Content starts

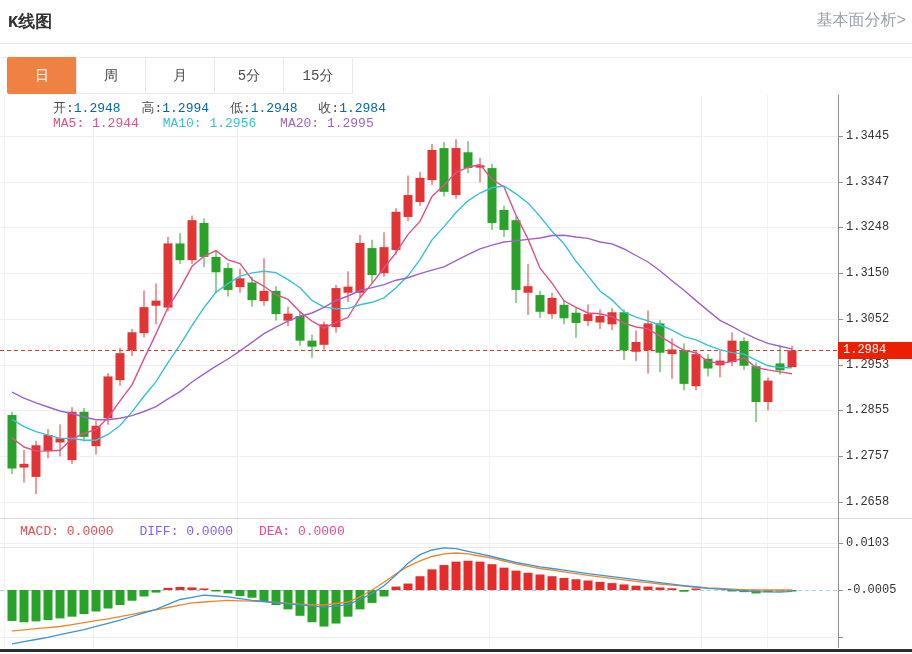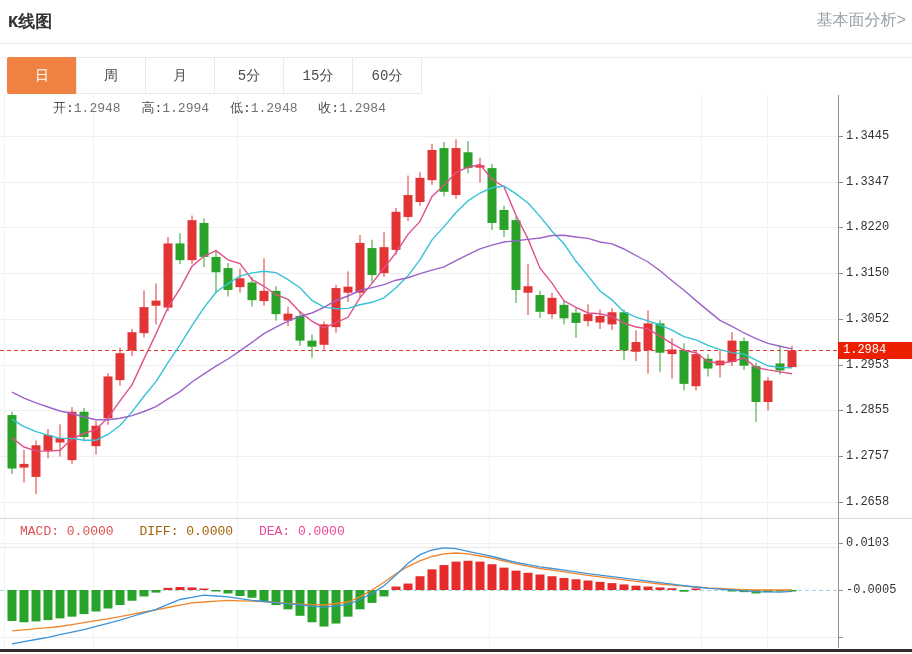--- a/index.html
+++ b/index.html
@@ -41,7 +41,6 @@
       <div class="tab">月</div>
       <div class="tab">5分</div>
       <div class="tab">15分</div>
-      <div class="tab">60分</div>
     </div>
 
   <svg id="chart" width="912" height="654">

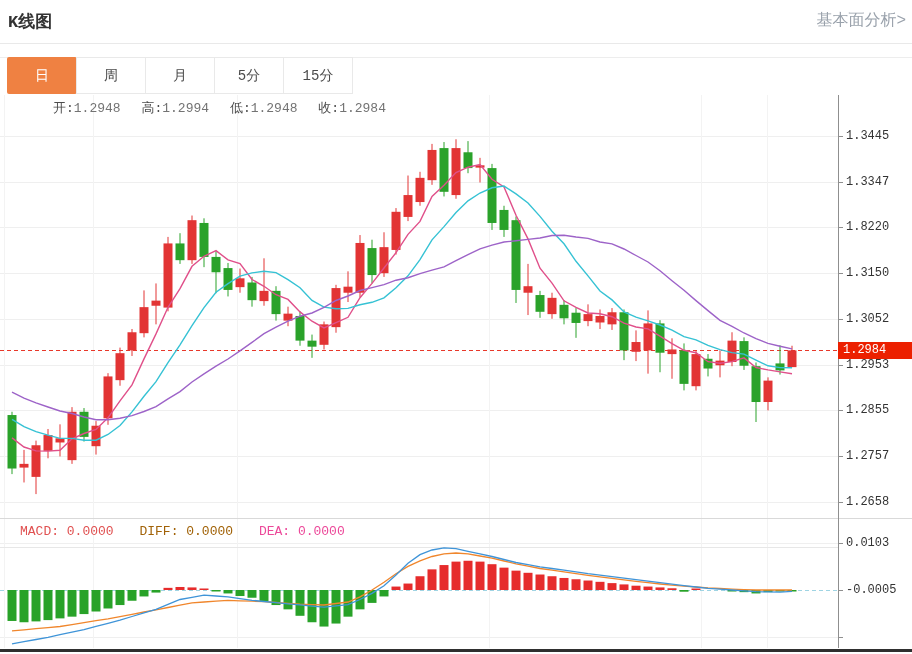--- a/index.html
+++ b/index.html
@@ -15,7 +15,7 @@
   .tab.active{color:#fff;border-radius:2px;border-color:transparent;font-weight:normal;}
   .legend-ohlc{position:absolute;left:53px;top:99px;font-size:13px;white-space:nowrap;}
   .legend-ohlc .lbl{color:#4d4d4d;}
-  .legend-ohlc .val{color:#737373;margin-right:13px;}
+  .legend-ohlc .val{color:#0369a1;margin-right:13px;}
   .legend-ma{position:absolute;left:53px;top:116px;font-size:13px;white-space:nowrap;}
   .legend-ma span{margin-right:16px;}
   .legend-macd{position:absolute;left:20px;top:524px;font-size:13px;white-space:nowrap;}

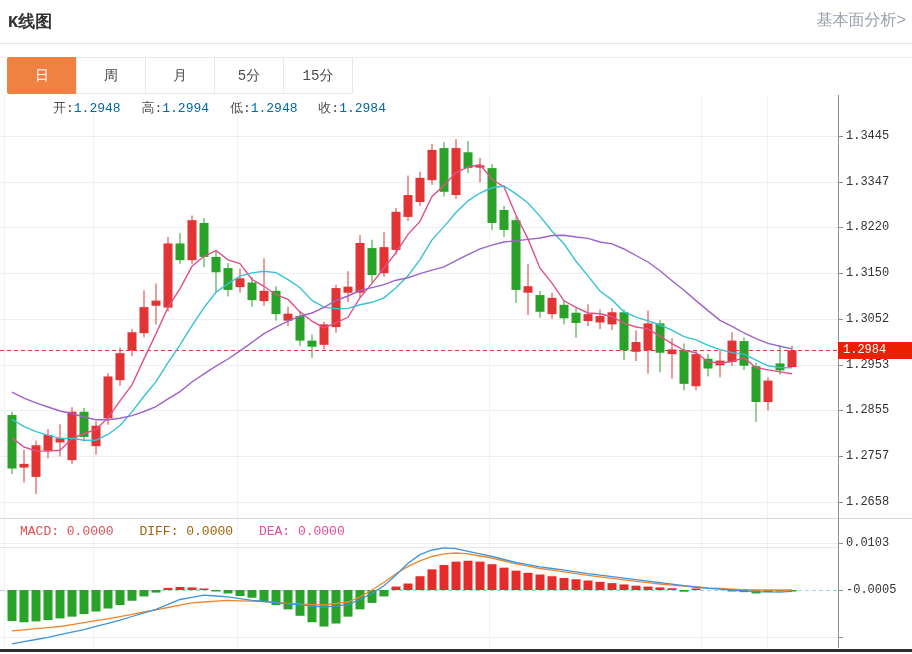--- a/index.html
+++ b/index.html
@@ -288,6 +288,11 @@
     <span class="lbl">收:</span><span class="val">1.2984</span>
   </div>
 
+  <div class="legend-ma">
+    <span id="ma5-legend" style="color: rgb(224, 80, 138);">MA5: 1.2944</span>
+    <span id="ma10-legend" style="color: rgb(54, 194, 212);">MA10: 1.2956</span>
+    <span id="ma20-legend" style="color: rgb(157, 99, 200);">MA20: 1.2995</span>
+  </div>
 
   <div class="legend-macd">
     <span id="macd-legend-v" style="color: rgb(224, 80, 80);">MACD: 0.0000</span>

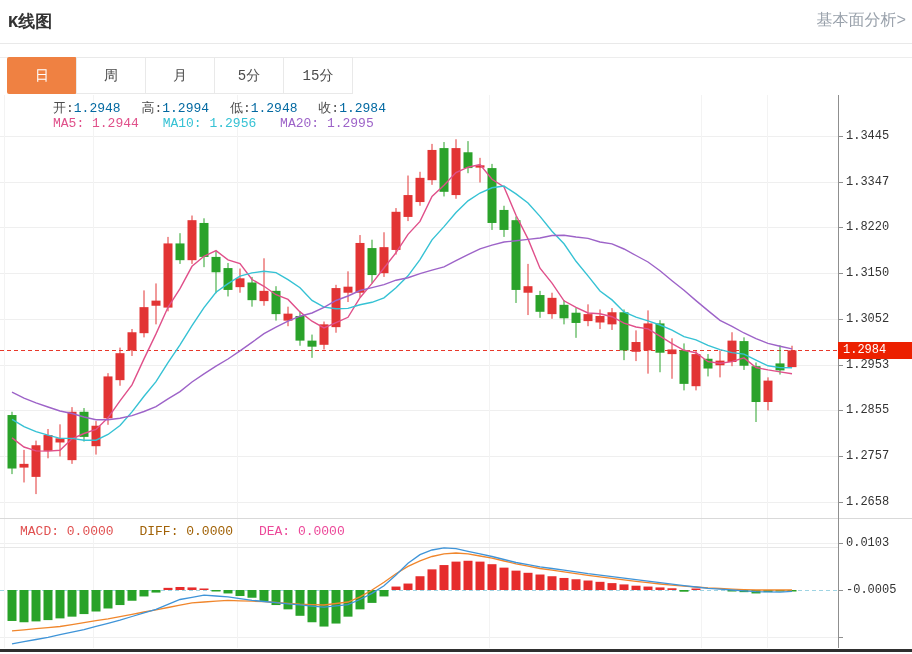--- a/index.html
+++ b/index.html
@@ -304,7 +304,7 @@
   <div id="yticks">
       <div class="ytick" style="top: 129px;">1.3445</div>
       <div class="ytick" style="top: 175px;">1.3347</div>
-      <div class="ytick" style="top: 220px;">1.8220</div>
+      <div class="ytick" style="top: 220px;">1.3248</div>
       <div class="ytick" style="top: 266px;">1.3150</div>
       <div class="ytick" style="top: 312px;">1.3052</div>
       <div class="ytick" style="top: 358px;">1.2953</div>

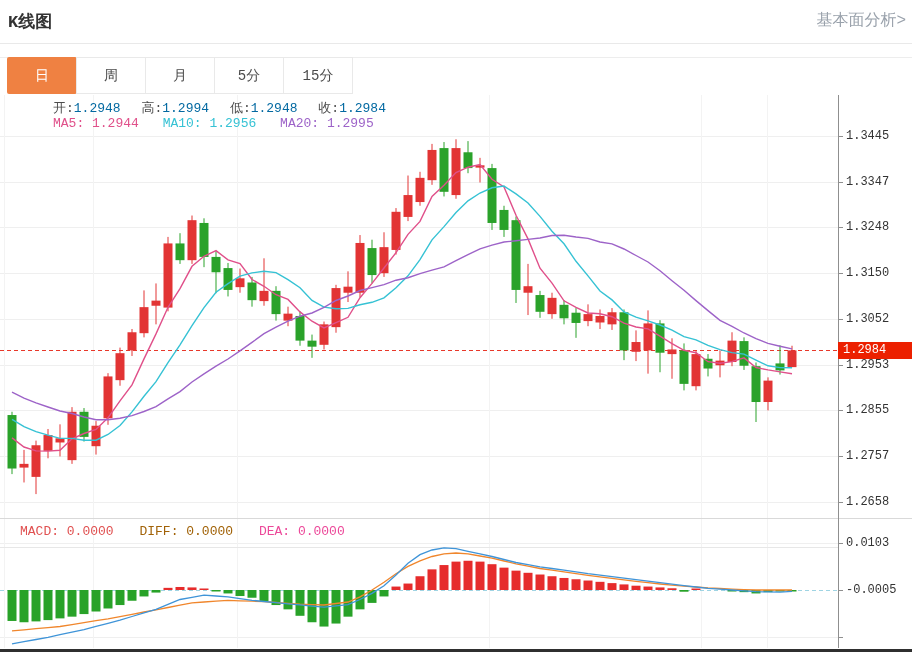--- a/index.html
+++ b/index.html
@@ -296,7 +296,7 @@
 
   <div class="legend-macd">
     <span id="macd-legend-v" style="color: rgb(224, 80, 80);">MACD: 0.0000</span>
-    <span id="diff-legend-v" style="color: #a16207;">DIFF: 0.0000</span>
+    <span id="diff-legend-v" style="color: #8b5cf6;">DIFF: 0.0000</span>
     <span id="dea-legend-v" style="color: #ec4899;">DEA: 0.0000</span>
   </div>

Content ends

[YOUR TASK] Reply with nothing but the number of lines in the entries that include "diff".

[EXPECTED ANSWER] 2